Salviati – Bom, a coisa não é perfeita. Sempre temos as figuras de retórica para obscurecer o discurso e podermos falar do que não podemos falar. Por exemplo, como se vê, usar o paradoxo.

Sagredo – Poder, podes. Mas nestes meses tens boa companhia. Hipérboles há muitas. Amanhã “o sistema vai tremer”…

Simplício – … por causa do vulcão espanhol? Não chega cá.

Sagredo – Chega, chega.

Simplício – Não podes usar essa palavra.

Sagredo – Uso outra. Escorre para cá. Vem do Vox. Para falar da lava é um pouco um disfemismo, tratar uma coisa poderosa como sendo uma escorrência do domínio dos pântanos e dos esgotos.

Salviati – Eu gosto de vulcões, mas vocês estão a falar da Solfatara, e o vulcão espanhol não é dessa categoria.

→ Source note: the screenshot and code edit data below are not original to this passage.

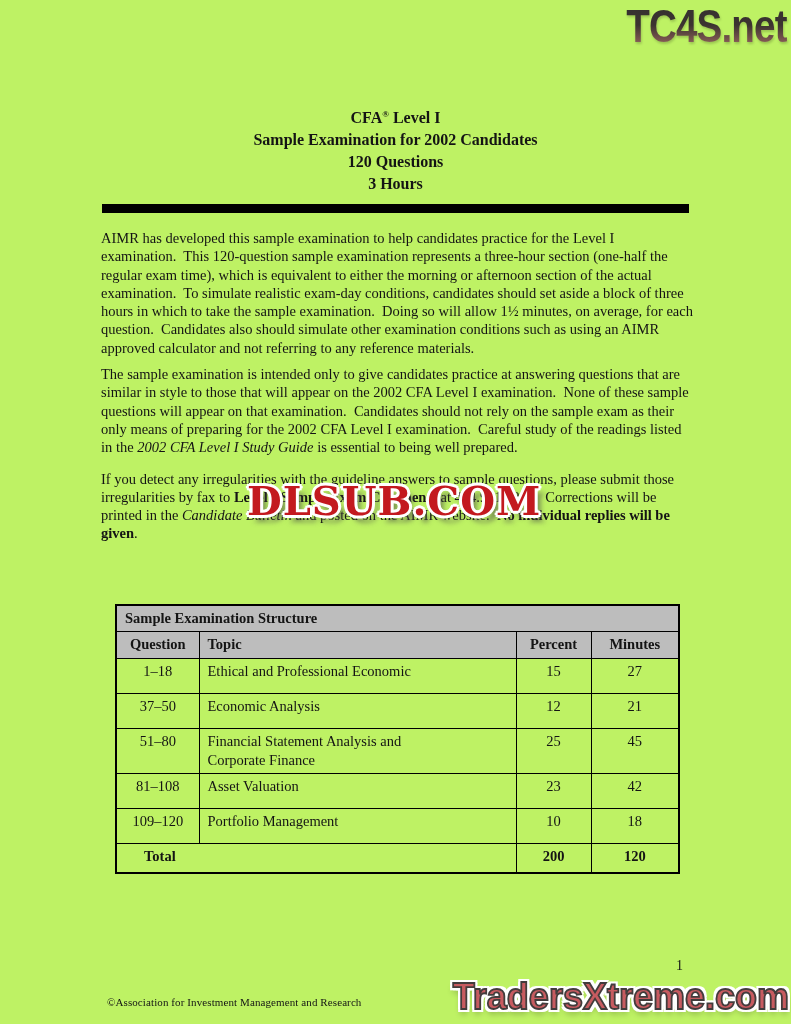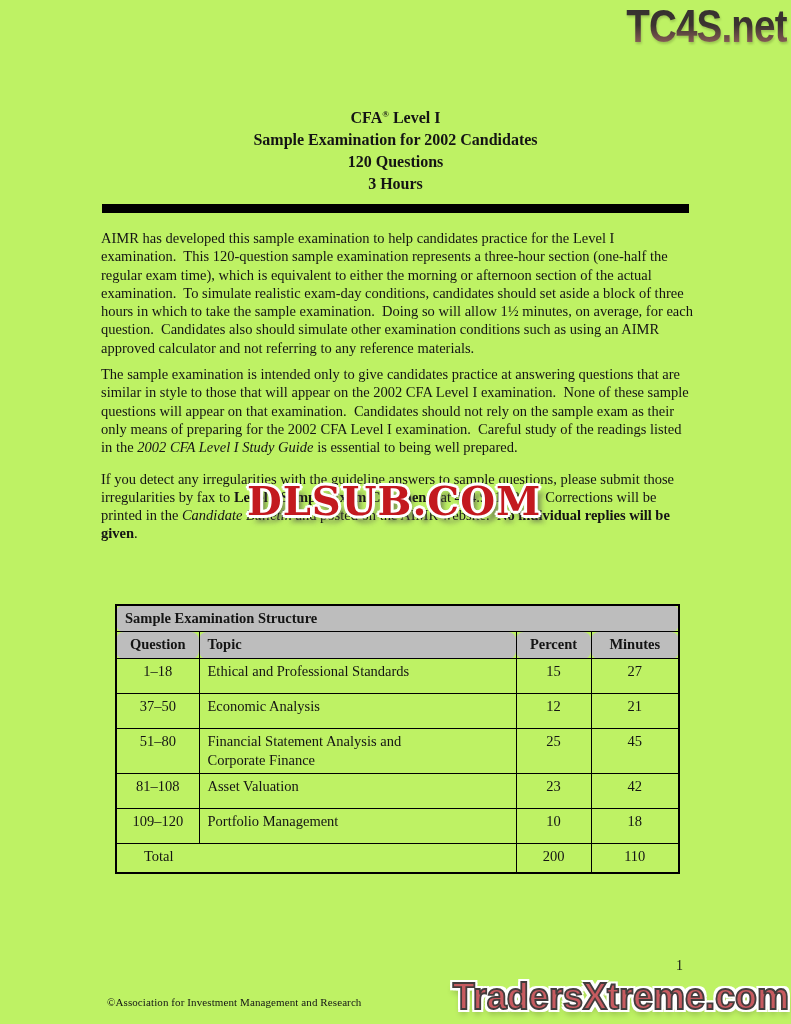"Sample Examination Structure" .gray-bg { border-radius: 8px -> none }
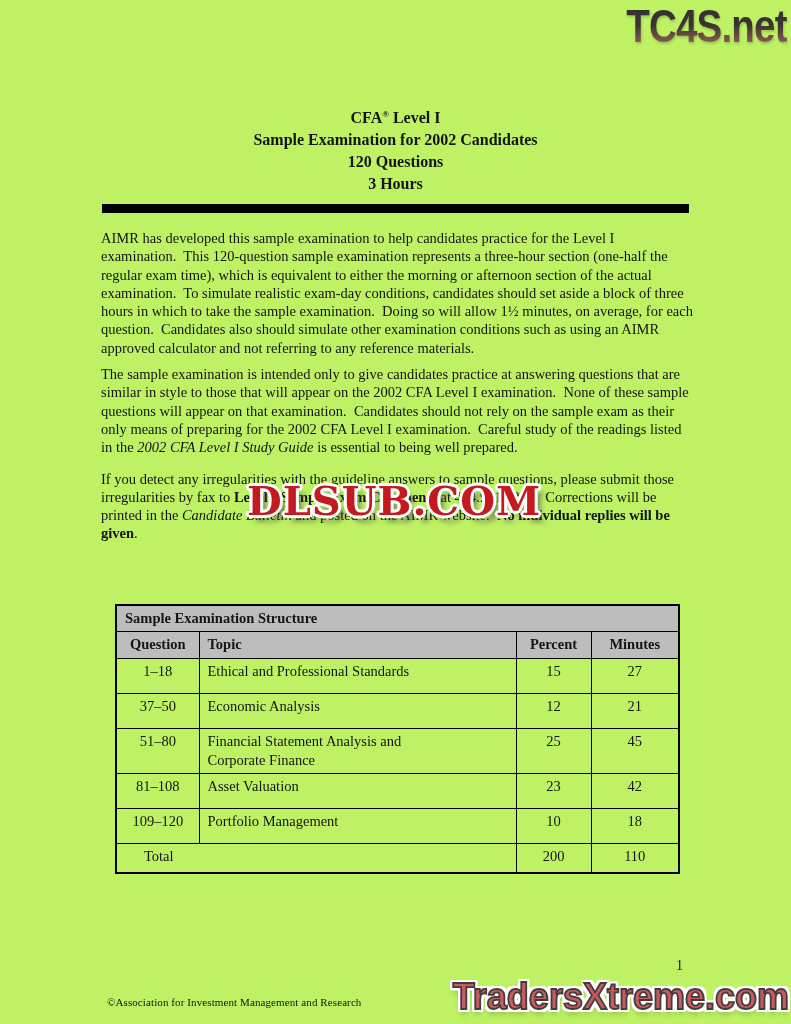"Ethical and Professional Standards" td.topic-cell { text: Standards -> Economic }
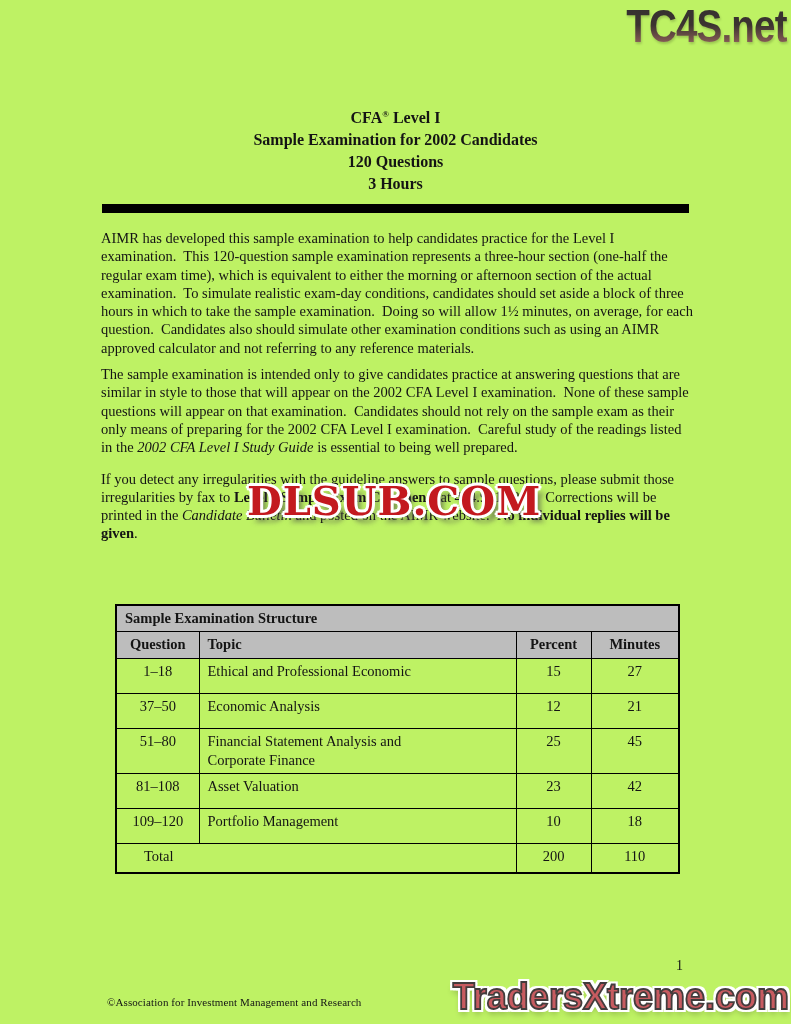"Total" .exam-table tr.total-row { font-weight: none -> bold }
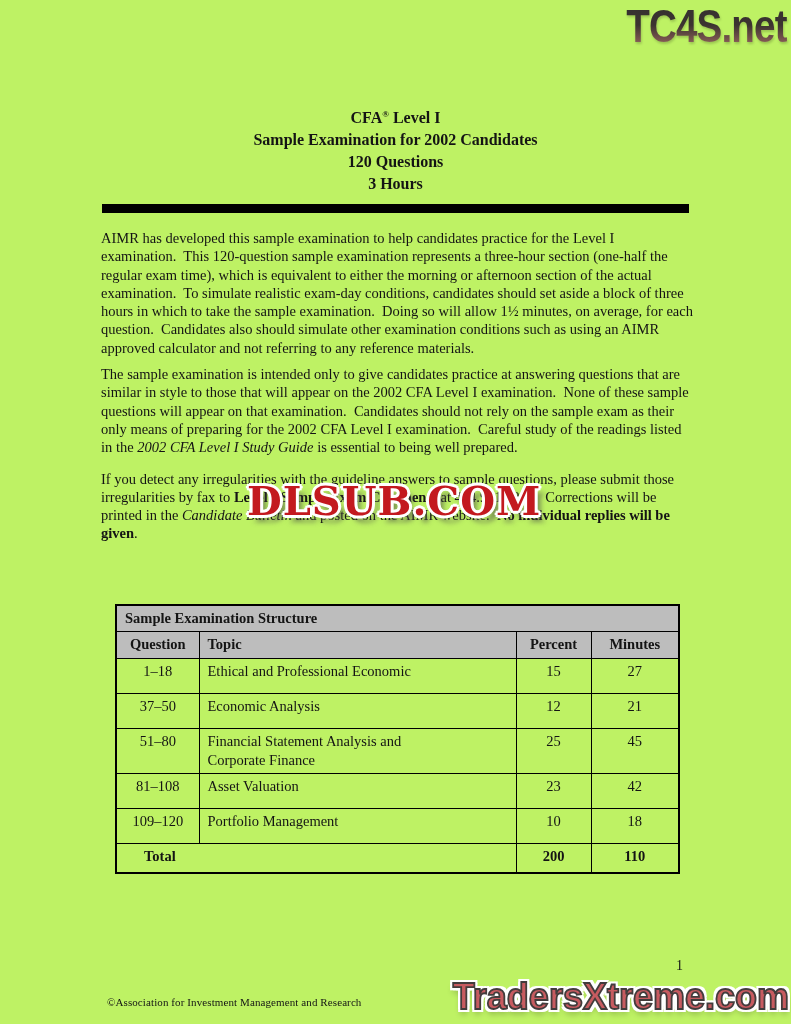"110" td.c { text: 110 -> 120 }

Sagredo – Vulcões há muitos, fiquemos pois com os de cá. Fora dos Açores, só enxofre e águas minerais. Afinal falar de águas ajuda a não falarmos do que interessa.

Simplício – Não percebo nada.

Sagredo – Amanhã vai haver quem vá pagar o preço de usar só metáforas mortas, porque está com uma linguagem cansada, quase só metonímias. Na verdade, eles falam e nós nem abrimos as orelhas para ouvir.

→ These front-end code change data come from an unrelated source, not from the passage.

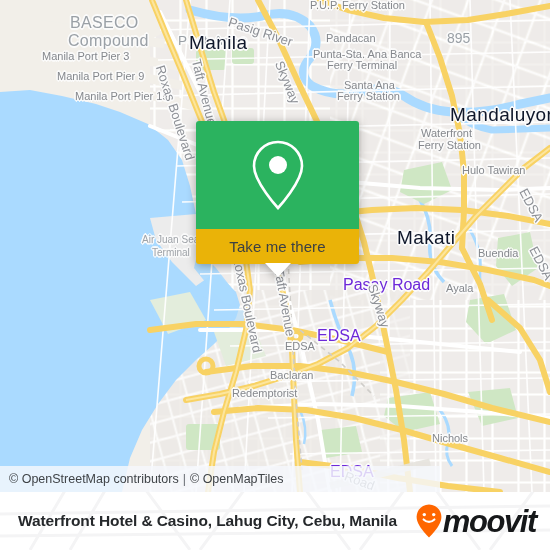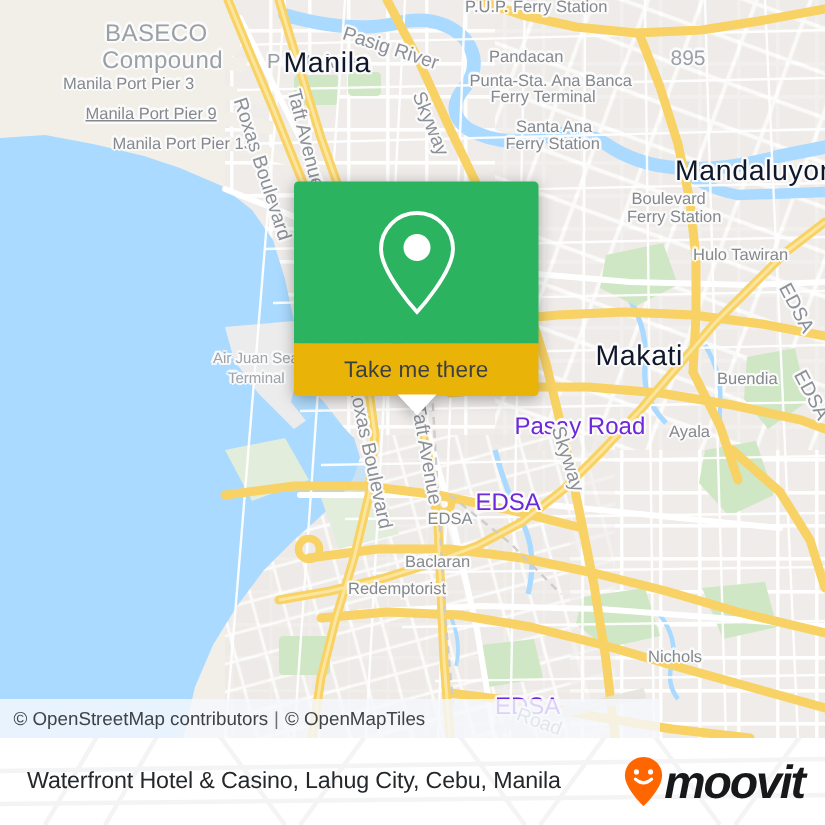"Manila Port Pier 9" div.maplabel { text-decoration: underline -> none }
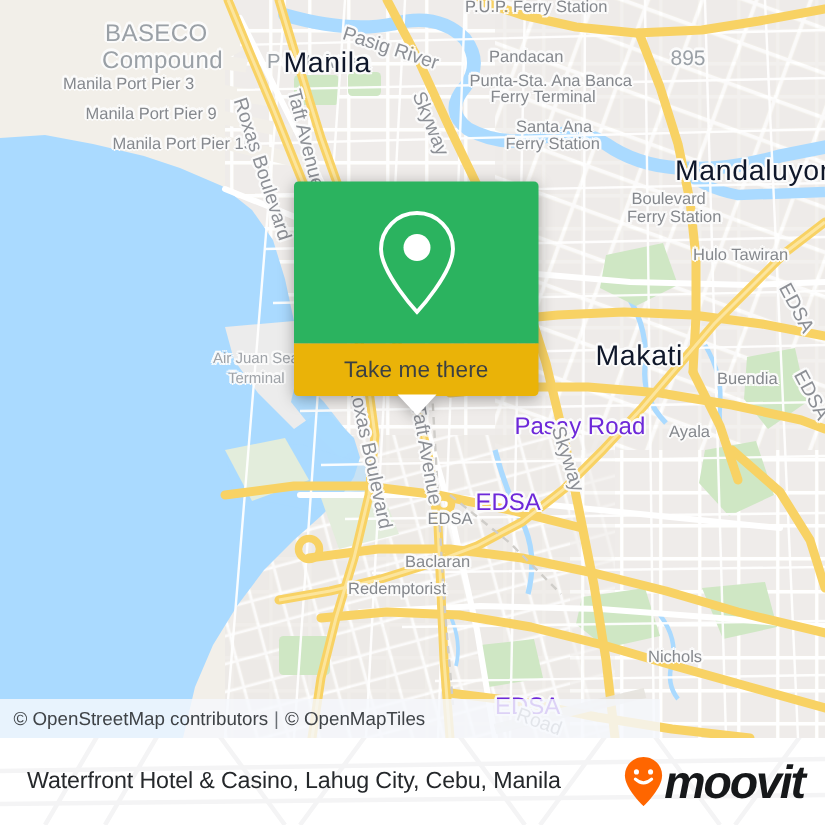"Boulevard" div.maplabel { text: Boulevard -> Waterfront }
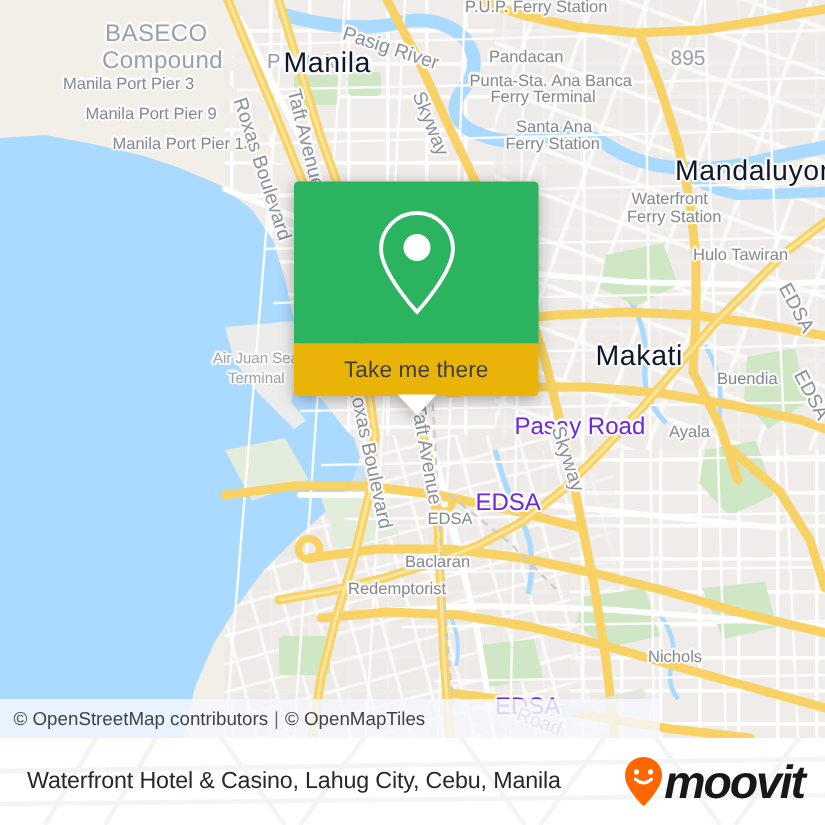"Waterfront Hotel & Casino, Lahug" #footer-title { font-weight: none -> bold }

Simplício – E eles não dão por ela?

Salviati – Não sei. Isto das orelhas é uma alegoria, mas se calhar nem eles mesmos ouvem, recitam. Nem é tanto pela razão do que dizem. É uma espécie de encantação para os fiéis e como cada vez há menos fiéis, menos resultados tem. A “lei da vida”, como um deles dizia há uns anos, acaba por fazer muitos estragos.

Simplício – Quando se desce, todos batem.

Sagredo – E os vivíssimos, que estão a substituir os ex-vivíssimos? Os do Adam Smith, que agora andam todos de ténis, saltam muito e fazem startups?

Salviati – O mestre deles disse: “Vindo da Cidade do Cepticismo, tive de passar pelo Vale da Ambiguidade.” Viram a entronização de Jaime Neves entre os heróis da Liberdade? Eles estão no Vale da Ambiguidade, mas faz-lhes falta a Cidade do Cepticismo.

Simplício – E os ex-vivíssimos? Estão um pouco para o triste, parece-me.

Sagredo – Tens razão, depois de se passar os 15 minutos da fama, o mundo deve parecer cinzento e nem a estrelinha brilha.

Salviati – A maldição das metáforas mortas também já chegou lá.

Sagredo – E os grandes como estão?

Simplício – Até eu, que sou o mais reaccionário e formalista de todos nós, percebo que estão mal…

Sagredo – … mas com males de diferente natureza. Um sofre do mal das grandezas, o outro da escassez de bens. Um tem demasiados “amigos” para alimentar, o outro tem demasiados abutres à espera do corpo.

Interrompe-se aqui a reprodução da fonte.